I tried at several difference cases; enabling/disabling IOMMU,
enabling/disabling SVM in motherboard level. But nothing effective.

> > As you mentioned, I check whether PCIe AER is enabled or not in the
> > running kernel (Ubuntu 23.04 linux-image-6.2.0-37-generic). It is
> > certainly enabled, however I can see nothing in the output as I noted.
> >
> > I experienced extra troubles relevant to AMD Ryzen machine and the issued
> > PCIe device:
> >
> > * ASRock X570 Phantom Gaming 4 with AMD Ryzen 5 3600X does not detect
> > the card. We can see no corresponding entry in lspci.

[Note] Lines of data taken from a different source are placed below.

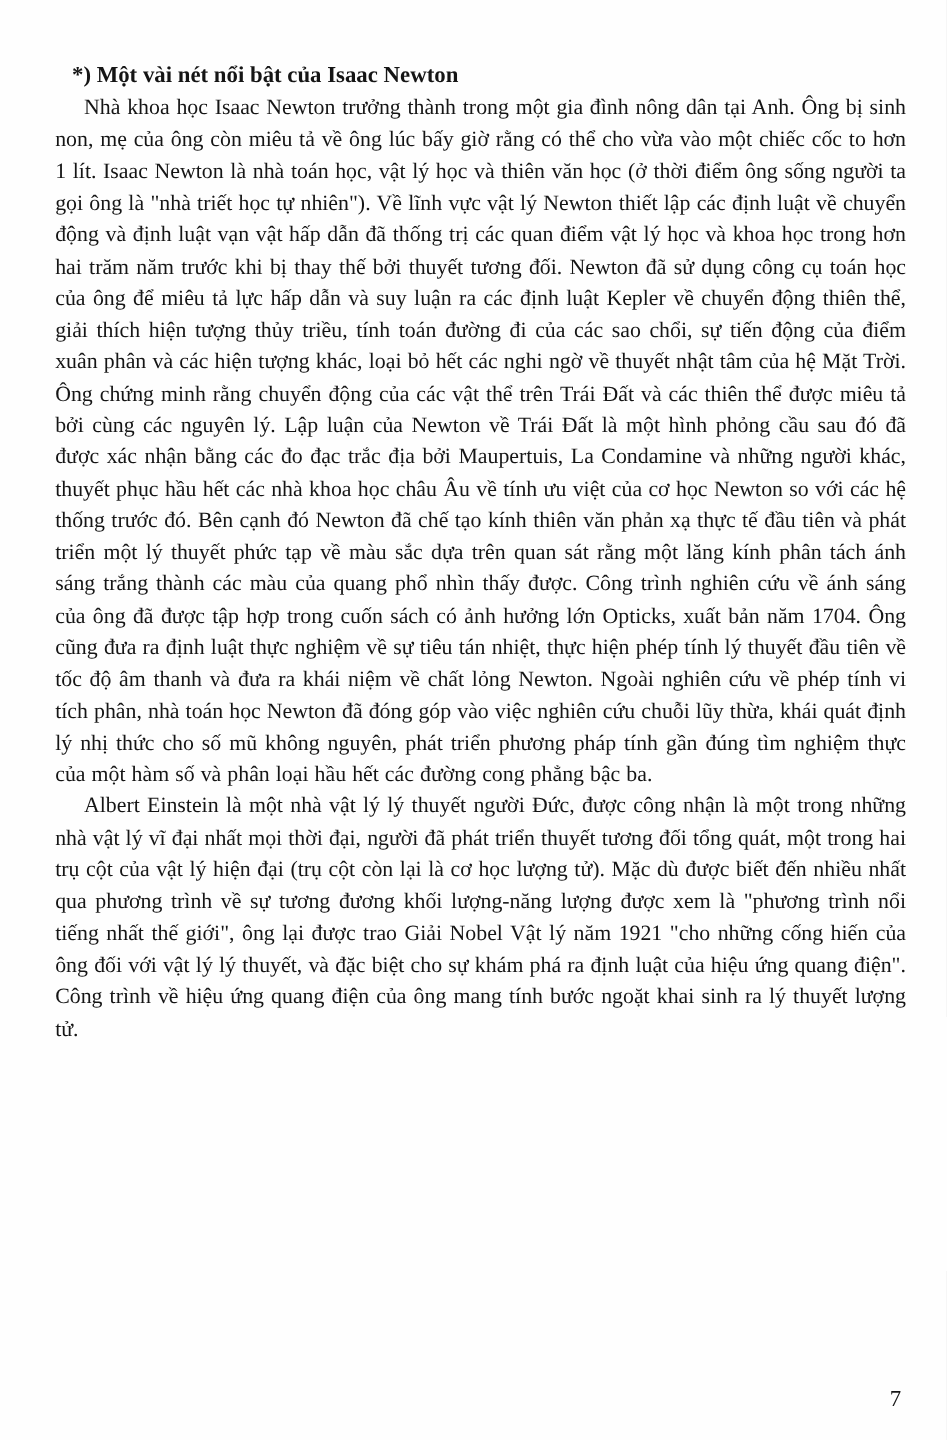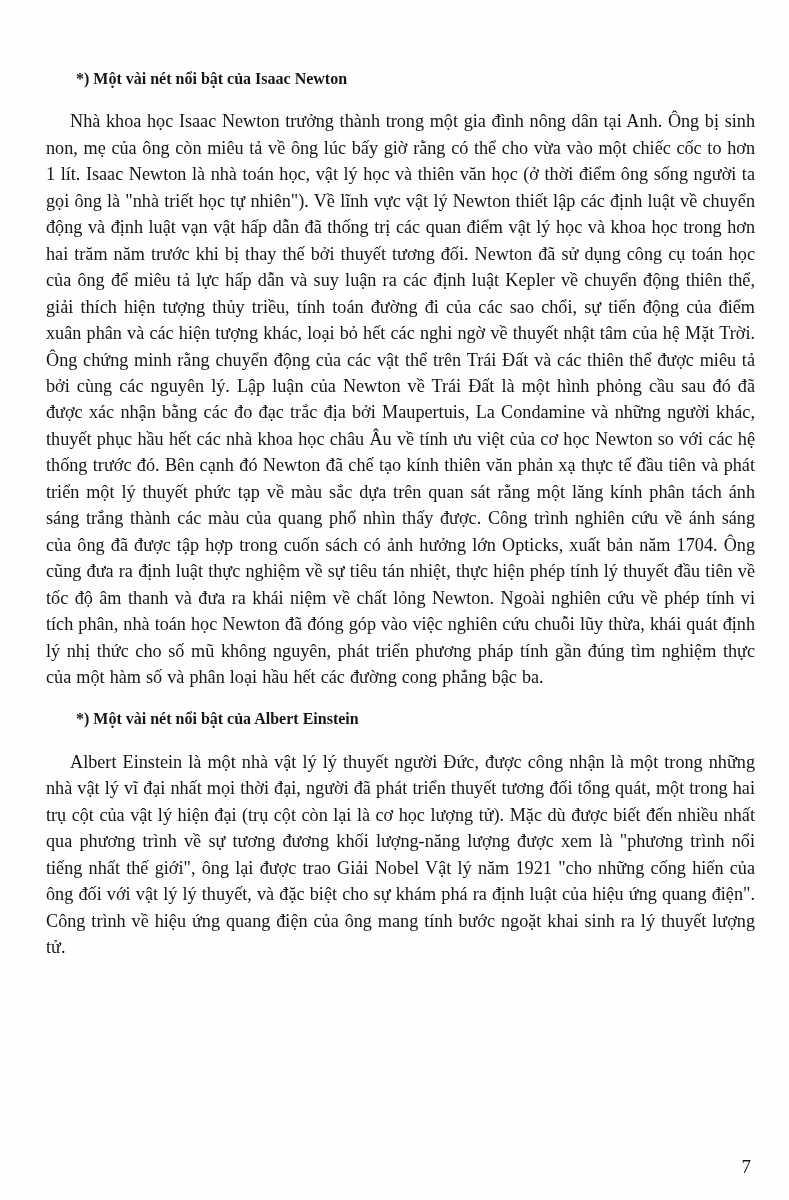--- a/index.html
+++ b/index.html
@@ -38,8 +38,8 @@
     text-indent: 0;
   }
   .heading {
-    margin: 16px;
-    font-size: 16px;
+    margin: 0;
+    font-size: 19px;
     line-height: 26.45px;
     font-weight: bold;
     text-indent: 24px;

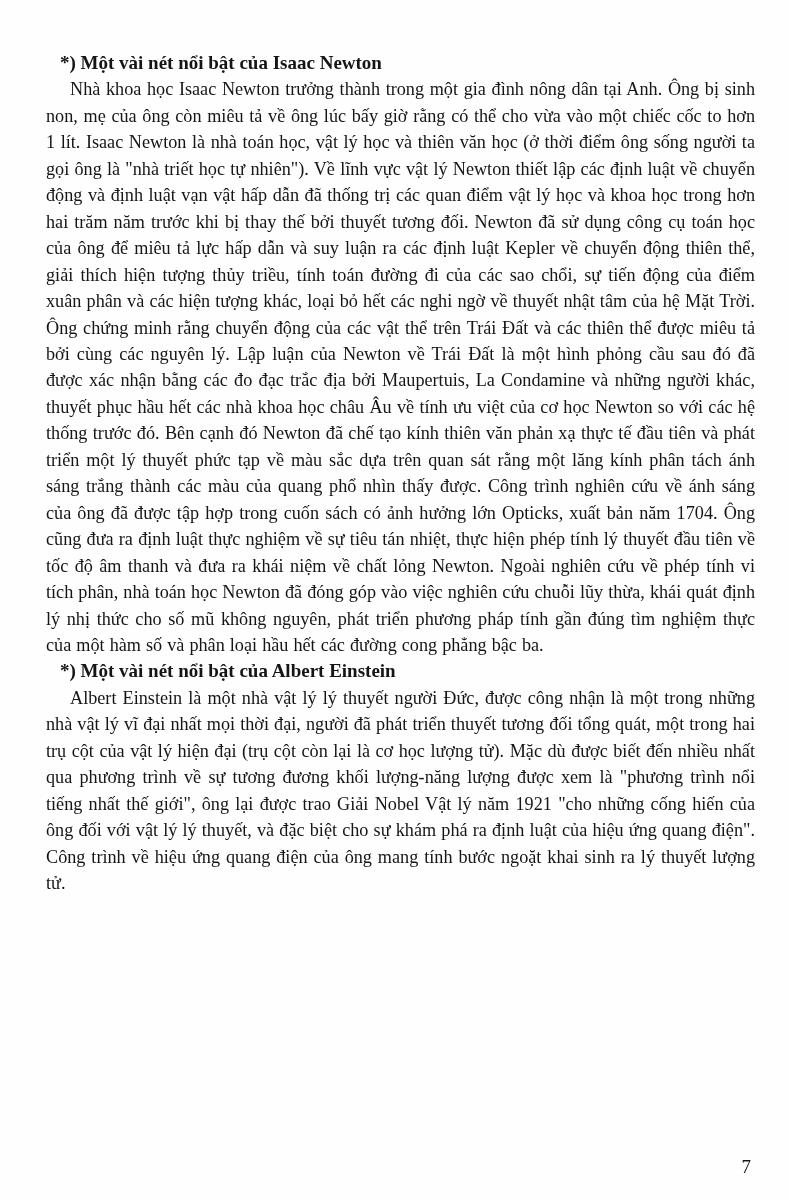--- a/index.html
+++ b/index.html
@@ -66,7 +66,6 @@
 
     <p class="para indent">Nhà khoa học Isaac Newton trưởng thành trong một gia đình nông dân tại Anh. Ông bị sinh non, mẹ của ông còn miêu tả về ông lúc bấy giờ rằng có thể cho vừa vào một chiếc cốc to hơn 1 lít. Isaac Newton là nhà toán học, vật lý học và thiên văn học (ở thời điểm ông sống người ta gọi ông là "nhà triết học tự nhiên"). Về lĩnh vực vật lý Newton thiết lập các định luật về chuyển động và định luật vạn vật hấp dẫn đã thống trị các quan điểm vật lý học và khoa học trong hơn hai trăm năm trước khi bị thay thế bởi thuyết tương đối. Newton đã sử dụng công cụ toán học của ông để miêu tả lực hấp dẫn và suy luận ra các định luật Kepler về chuyển động thiên thể, giải thích hiện tượng thủy triều, tính toán đường đi của các sao chổi, sự tiến động của điểm xuân phân và các hiện tượng khác, loại bỏ hết các nghi ngờ về thuyết nhật tâm của hệ Mặt Trời. Ông chứng minh rằng chuyển động của các vật thể trên Trái Đất và các thiên thể được miêu tả bởi cùng các nguyên lý. Lập luận của Newton về Trái Đất là một hình phỏng cầu sau đó đã được xác nhận bằng các đo đạc trắc địa bởi Maupertuis, La Condamine và những người khác, thuyết phục hầu hết các nhà khoa học châu Âu về tính ưu việt của cơ học Newton so với các hệ thống trước đó. Bên cạnh đó Newton đã chế tạo kính thiên văn phản xạ thực tế đầu tiên và phát triển một lý thuyết phức tạp về màu sắc dựa trên quan sát rằng một lăng kính phân tách ánh sáng trắng thành các màu của quang phổ nhìn thấy được. Công trình nghiên cứu về ánh sáng của ông đã được tập hợp trong cuốn sách có ảnh hưởng lớn Opticks, xuất bản năm 1704. Ông cũng đưa ra định luật thực nghiệm về sự tiêu tán nhiệt, thực hiện phép tính lý thuyết đầu tiên về tốc độ âm thanh và đưa ra khái niệm về chất lỏng Newton. Ngoài nghiên cứu về phép tính vi tích phân, nhà toán học Newton đã đóng góp vào việc nghiên cứu chuỗi lũy thừa, khái quát định lý nhị thức cho số mũ không nguyên, phát triển phương pháp tính gần đúng tìm nghiệm thực của một hàm số và phân loại hầu hết các đường cong phẳng bậc ba.</p>
 
-    <p class="heading">*) Một vài nét nổi bật của Albert Einstein</p>
 
     <p class="para indent">Albert Einstein là một nhà vật lý lý thuyết người Đức, được công nhận là một trong những nhà vật lý vĩ đại nhất mọi thời đại, người đã phát triển thuyết tương đối tổng quát, một trong hai trụ cột của vật lý hiện đại (trụ cột còn lại là cơ học lượng tử). Mặc dù được biết đến nhiều nhất qua phương trình về sự tương đương khối lượng-năng lượng được xem là "phương trình nổi tiếng nhất thế giới", ông lại được trao Giải Nobel Vật lý năm 1921 "cho những cống hiến của ông đối với vật lý lý thuyết, và đặc biệt cho sự khám phá ra định luật của hiệu ứng quang điện". Công trình về hiệu ứng quang điện của ông mang tính bước ngoặt khai sinh ra lý thuyết lượng tử.</p>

> > * After associating the card to vfio-pci, lspci command can reboot the
> > system even if firewire-ohci driver is not loaded. I can regenerate it
> > in both Gigabyte AX370-Gaming 5/ASUS TUF Gaming X570-plus with AMD
> > Ryzen 2400G.
>
> Rather than lspci, is it specifically config space access from sysfs? Does
> the output from the serial port change with IOMMU enabled vs disabled?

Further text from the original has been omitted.